It is impossible to work in a medical field without feeling overwhelmed by the myriad of acronyms used to refer to professionals:
MD – medical doctor
NP – nurse practitioner
RN – registered nurse
PT – physical therapist
SLP – speech and language pathologist
But there is one acronym that people are less familiar with: RD (registered dietitian).
While nutrition as a practice continues to gain respect within the medical field, dietitians still struggle to assert themselves as specialists among their peers. One of the greatest barriers to asserting the RD’s expertise is the volume of other “specialists” – namely nutritionists and nutrition coaches.

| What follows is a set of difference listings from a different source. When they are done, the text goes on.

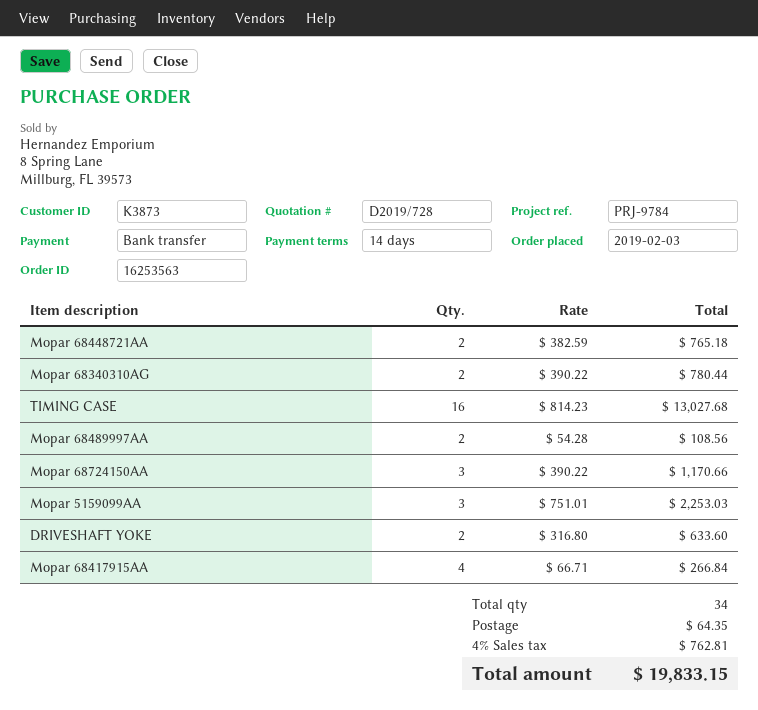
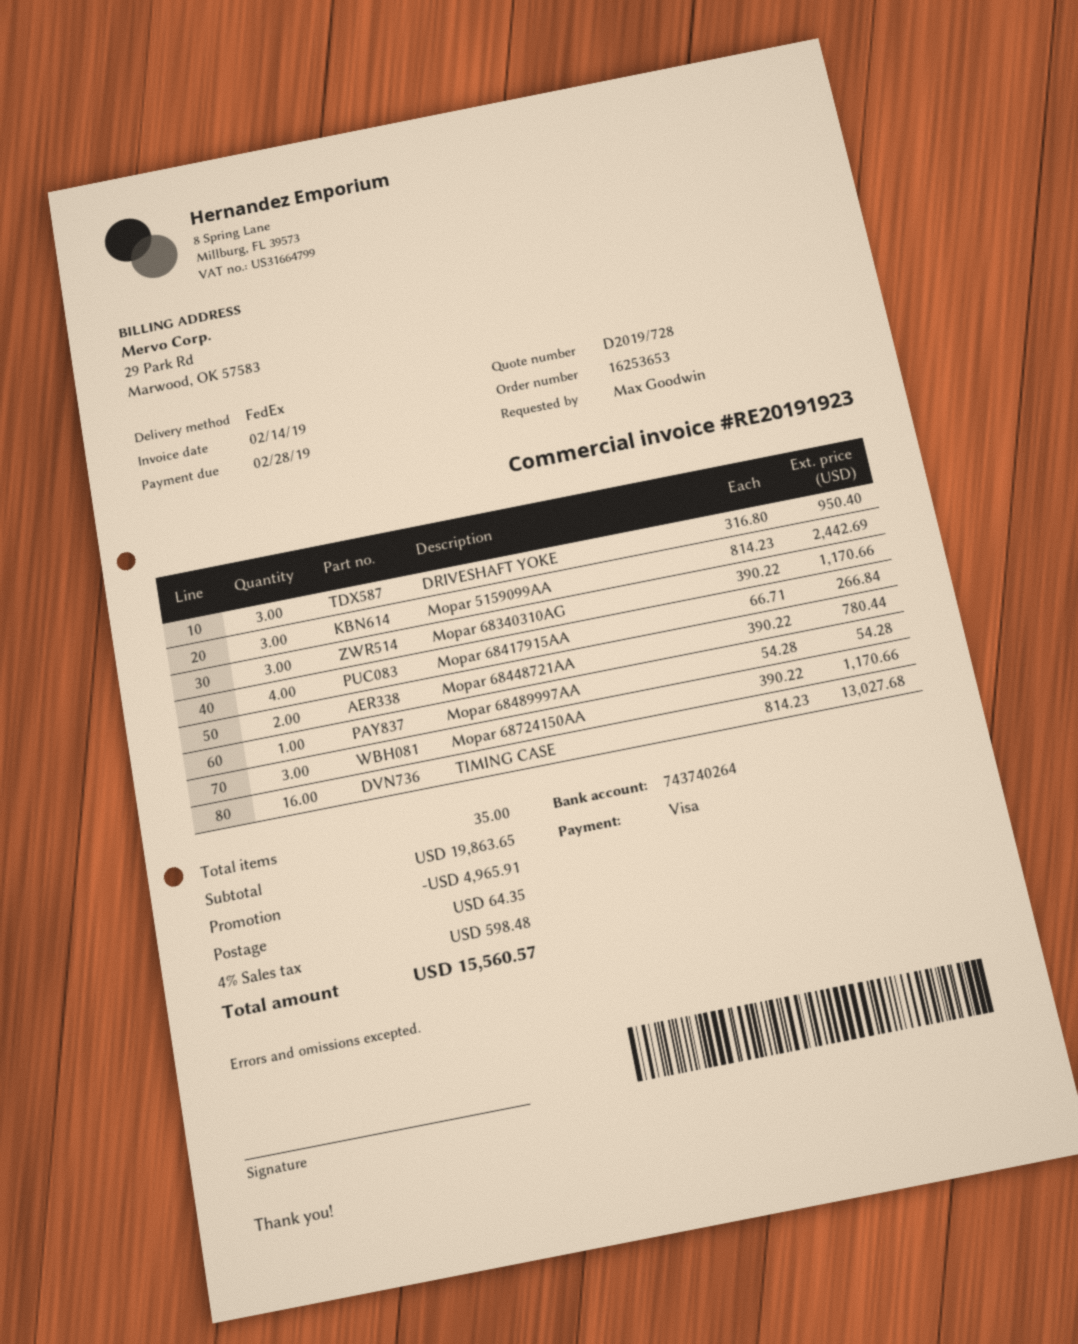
order number: 16253563 -> 16253653
payment method: bank transfer -> Visa
Mopar 68448721AA: 2 x 382.59 = 765.18 -> 2 x 390.22 = 780.44
Mopar 68340310AG: 2 x 390.22 = 780.44 -> 3 x 390.22 = 1170.66
Mopar 68489997AA: 2 x 54.28 = 108.56 -> 1 x 54.28 = 54.28
Mopar 5159099AA: 3 x 751.01 = 2253.03 -> 3 x 814.23 = 2442.69
DRIVESHAFT YOKE: 2 x 316.80 = 633.60 -> 3 x 316.80 = 950.40
total quantity: 34 -> 35
discount: none -> 4965.91
tax: 4% = 762.81 -> 4% = 598.48
total: 19833.15 -> 15560.57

The question of what it takes to call oneself a “nutritionist” is is a hugely controversial issue within the field of nutrition. There are no qualifying criteria, no state-level licensures, no national board exams required to be a nutritionist. That doesn’t mean that certain nutritionists aren’t highly educated in the field of nutrition. But it does mean that nutritionists are not legally certified (or insured) to give nutrition advice on an individualized level.
The registered dietitian designation was created to help individuals identify nutrition experts. That doesn’t mean that I agree with every RD’s approach to food, advice, or counseling. But those two letters do tell me that the individual holds at least one degree in nutrition and completed at least 1200 hours of supervised practice hours in clinical dietetics, community development, and food service and management. When an individual refers to himself as a nutritionist, he may have completed one weekend worth of nutrition seminars – or less.
So next time you get overwhelmed by the ABCs of nutrition, remember that the RD should be your first stop for nutrition advice and information. I hope that as an RD-to-be you will utilize me as your go-to nutrition expert here on spinning.com!